Your objective:
Scan the records for the string "weight" and copy every line that holds it.

......

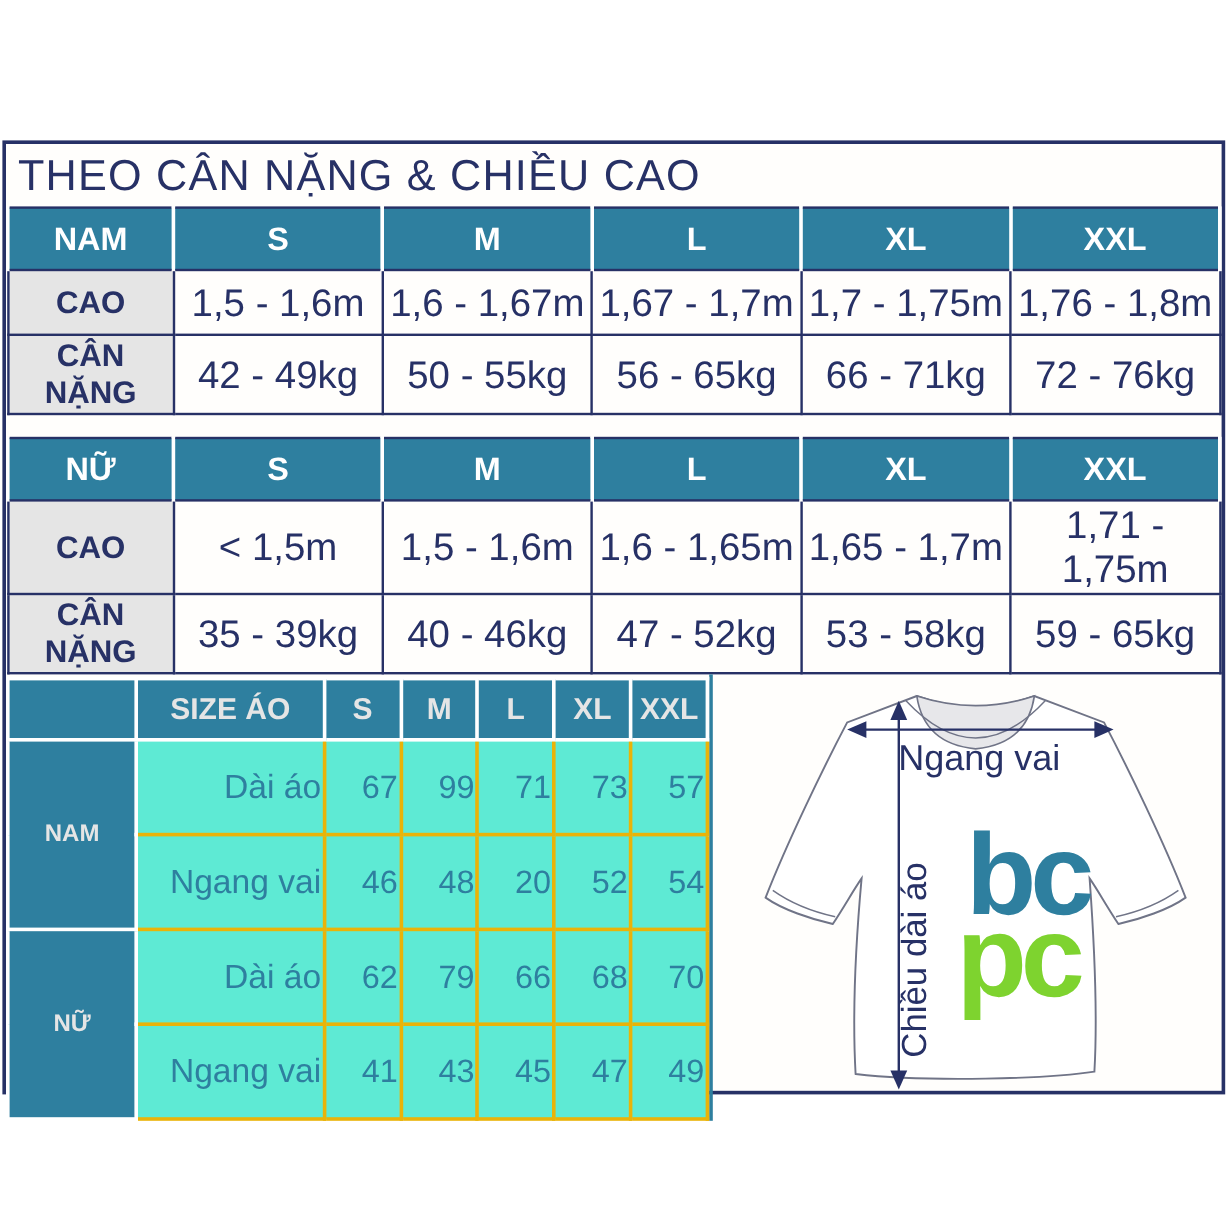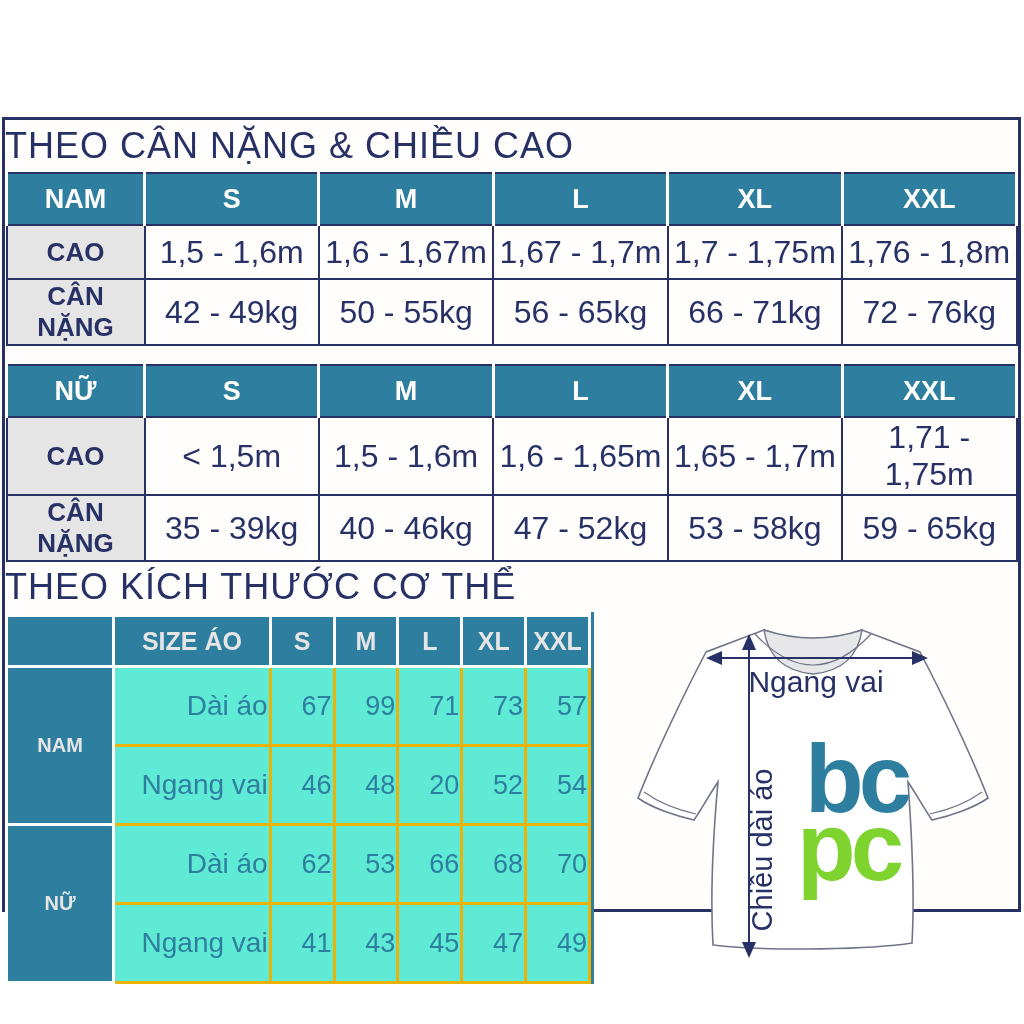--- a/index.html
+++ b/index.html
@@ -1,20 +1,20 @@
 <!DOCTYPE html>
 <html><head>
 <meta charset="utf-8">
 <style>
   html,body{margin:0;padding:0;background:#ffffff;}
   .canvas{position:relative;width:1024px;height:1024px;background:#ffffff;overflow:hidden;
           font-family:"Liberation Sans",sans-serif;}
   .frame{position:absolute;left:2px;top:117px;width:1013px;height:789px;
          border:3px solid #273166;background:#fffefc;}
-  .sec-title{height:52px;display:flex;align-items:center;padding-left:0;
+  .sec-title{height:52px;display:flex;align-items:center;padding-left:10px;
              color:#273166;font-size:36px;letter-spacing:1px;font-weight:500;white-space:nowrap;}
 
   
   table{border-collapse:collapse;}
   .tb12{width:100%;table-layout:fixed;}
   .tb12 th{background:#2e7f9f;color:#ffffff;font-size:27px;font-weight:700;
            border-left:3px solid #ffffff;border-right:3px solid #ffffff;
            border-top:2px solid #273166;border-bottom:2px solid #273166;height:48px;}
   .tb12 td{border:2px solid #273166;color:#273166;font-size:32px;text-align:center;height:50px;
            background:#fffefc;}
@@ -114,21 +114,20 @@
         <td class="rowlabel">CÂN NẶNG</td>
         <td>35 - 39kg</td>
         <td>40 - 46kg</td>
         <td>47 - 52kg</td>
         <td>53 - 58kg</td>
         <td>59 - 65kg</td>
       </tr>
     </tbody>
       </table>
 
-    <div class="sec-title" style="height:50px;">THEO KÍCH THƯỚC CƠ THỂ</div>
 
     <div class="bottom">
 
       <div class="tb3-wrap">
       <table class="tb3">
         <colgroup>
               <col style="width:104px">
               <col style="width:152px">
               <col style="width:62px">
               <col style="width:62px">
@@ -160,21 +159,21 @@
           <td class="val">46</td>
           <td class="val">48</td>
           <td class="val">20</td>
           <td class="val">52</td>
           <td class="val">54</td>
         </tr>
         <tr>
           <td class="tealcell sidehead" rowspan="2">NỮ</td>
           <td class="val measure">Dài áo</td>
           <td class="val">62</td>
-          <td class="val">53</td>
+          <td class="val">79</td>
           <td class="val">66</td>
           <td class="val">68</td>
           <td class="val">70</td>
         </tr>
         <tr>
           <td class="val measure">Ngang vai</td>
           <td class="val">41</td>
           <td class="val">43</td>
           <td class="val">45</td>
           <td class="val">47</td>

......

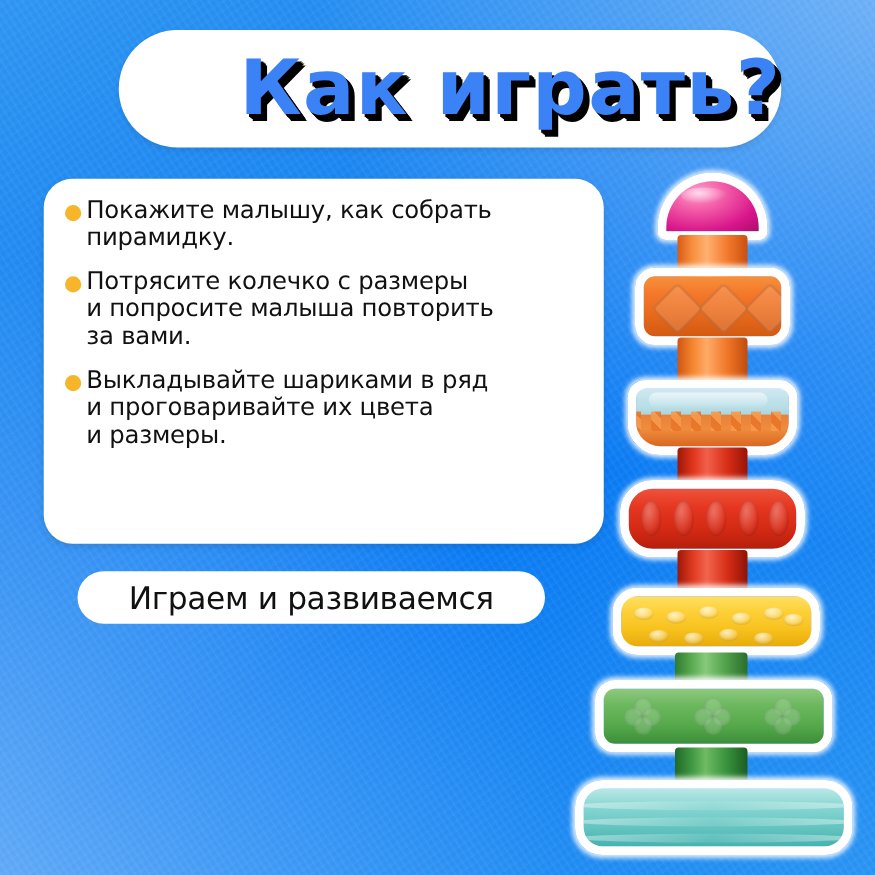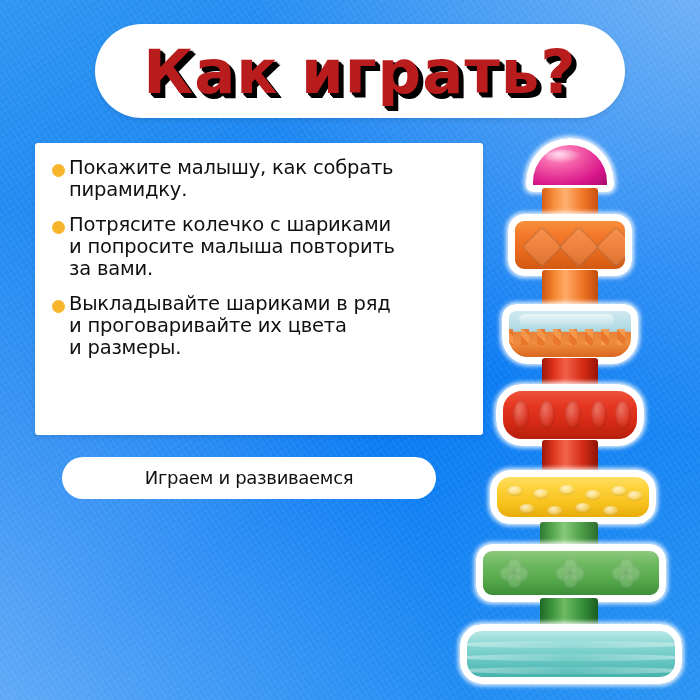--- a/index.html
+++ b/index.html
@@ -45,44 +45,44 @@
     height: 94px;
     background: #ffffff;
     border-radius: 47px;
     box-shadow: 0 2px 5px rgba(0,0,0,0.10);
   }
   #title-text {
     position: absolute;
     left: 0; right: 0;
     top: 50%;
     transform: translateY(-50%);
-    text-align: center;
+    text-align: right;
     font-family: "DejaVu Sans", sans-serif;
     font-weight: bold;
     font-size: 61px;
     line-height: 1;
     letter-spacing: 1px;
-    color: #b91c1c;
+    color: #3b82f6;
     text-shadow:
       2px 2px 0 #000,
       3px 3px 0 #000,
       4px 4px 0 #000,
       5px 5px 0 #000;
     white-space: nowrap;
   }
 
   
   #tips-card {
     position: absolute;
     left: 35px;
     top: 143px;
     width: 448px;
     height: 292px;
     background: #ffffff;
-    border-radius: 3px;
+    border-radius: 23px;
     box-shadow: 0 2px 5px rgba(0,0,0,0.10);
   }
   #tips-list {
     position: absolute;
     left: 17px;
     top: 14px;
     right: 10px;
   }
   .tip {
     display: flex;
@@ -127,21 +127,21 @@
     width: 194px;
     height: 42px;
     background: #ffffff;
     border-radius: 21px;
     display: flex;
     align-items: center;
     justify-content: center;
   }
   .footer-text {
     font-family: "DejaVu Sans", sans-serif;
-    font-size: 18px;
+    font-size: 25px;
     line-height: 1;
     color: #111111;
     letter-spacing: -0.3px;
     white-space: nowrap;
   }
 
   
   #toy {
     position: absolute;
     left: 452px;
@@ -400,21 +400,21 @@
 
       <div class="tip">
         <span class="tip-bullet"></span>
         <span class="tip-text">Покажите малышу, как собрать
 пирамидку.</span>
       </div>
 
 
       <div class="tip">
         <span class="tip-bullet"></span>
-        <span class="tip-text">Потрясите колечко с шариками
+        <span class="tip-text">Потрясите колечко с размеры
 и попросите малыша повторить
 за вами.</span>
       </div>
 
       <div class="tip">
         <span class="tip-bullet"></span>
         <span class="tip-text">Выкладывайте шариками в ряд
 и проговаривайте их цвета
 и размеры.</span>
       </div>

......

The completed task:
              color:#273166;font-size:36px;letter-spacing:1px;font-weight:500;white-space:nowrap;}
   .tb12 th{background:#2e7f9f;color:#ffffff;font-size:27px;font-weight:700;
     font-weight: bold;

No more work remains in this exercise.